Cyber Security: Is Your Business Prepared with Precautions and Response Philosophy?
Oct. 10, 2011
On a daily basis, there are headlines about cyber crime. Justifiably, the U.S. Senate is again getting into the act: “Senate Committee Approves Data Breach Bills Despite Heavy Opposition.”
Three data security and privacy bills were recently passed in the Senate Judiciary Committee in the face of vehement opposition from Republican members. The multiple bills will be merged into one bill for debate before the full Senate.

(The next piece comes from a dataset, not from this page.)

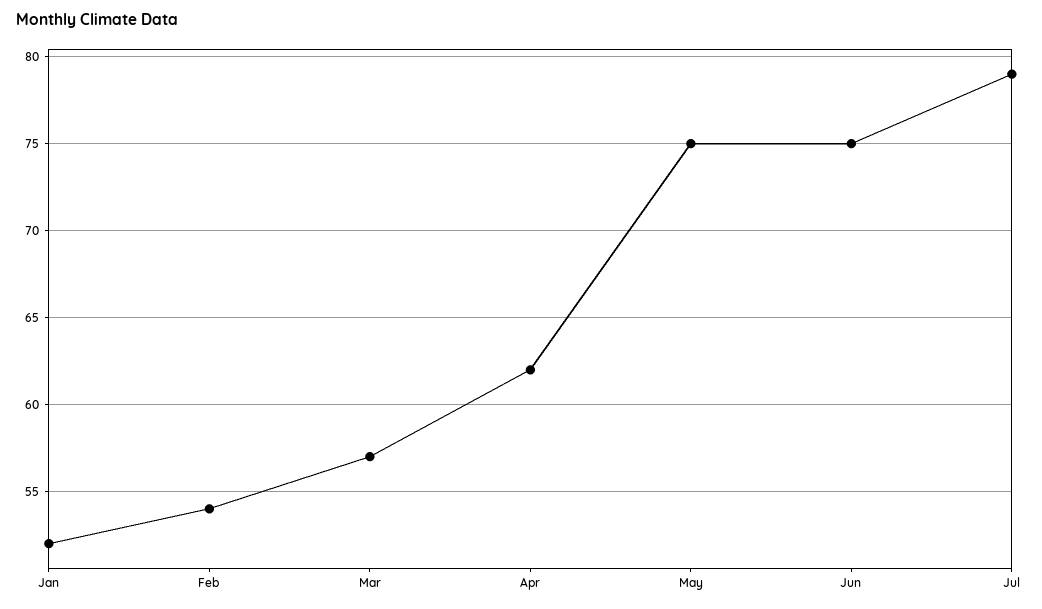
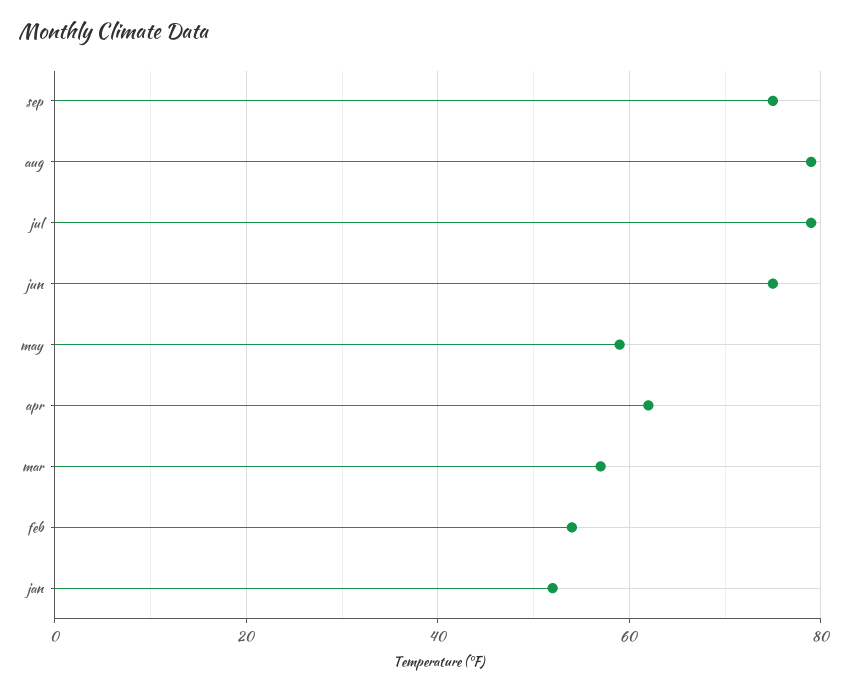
May: 75 -> 60
sep: none -> 75
aug: none -> 80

These aren’t the first attempts.
As I understand it, the proponents’ goal in Congress is to require companies and federal agencies to protect consumer data, and to pass a national-notification law for data-breach reporting.
Currently, there are a myriad of state laws controlling what businesses must do if their data is breached. Each state has its own requirements. Those laws would take a backseat to any federal law, unless the individual state laws require particular protections and programs to help victims.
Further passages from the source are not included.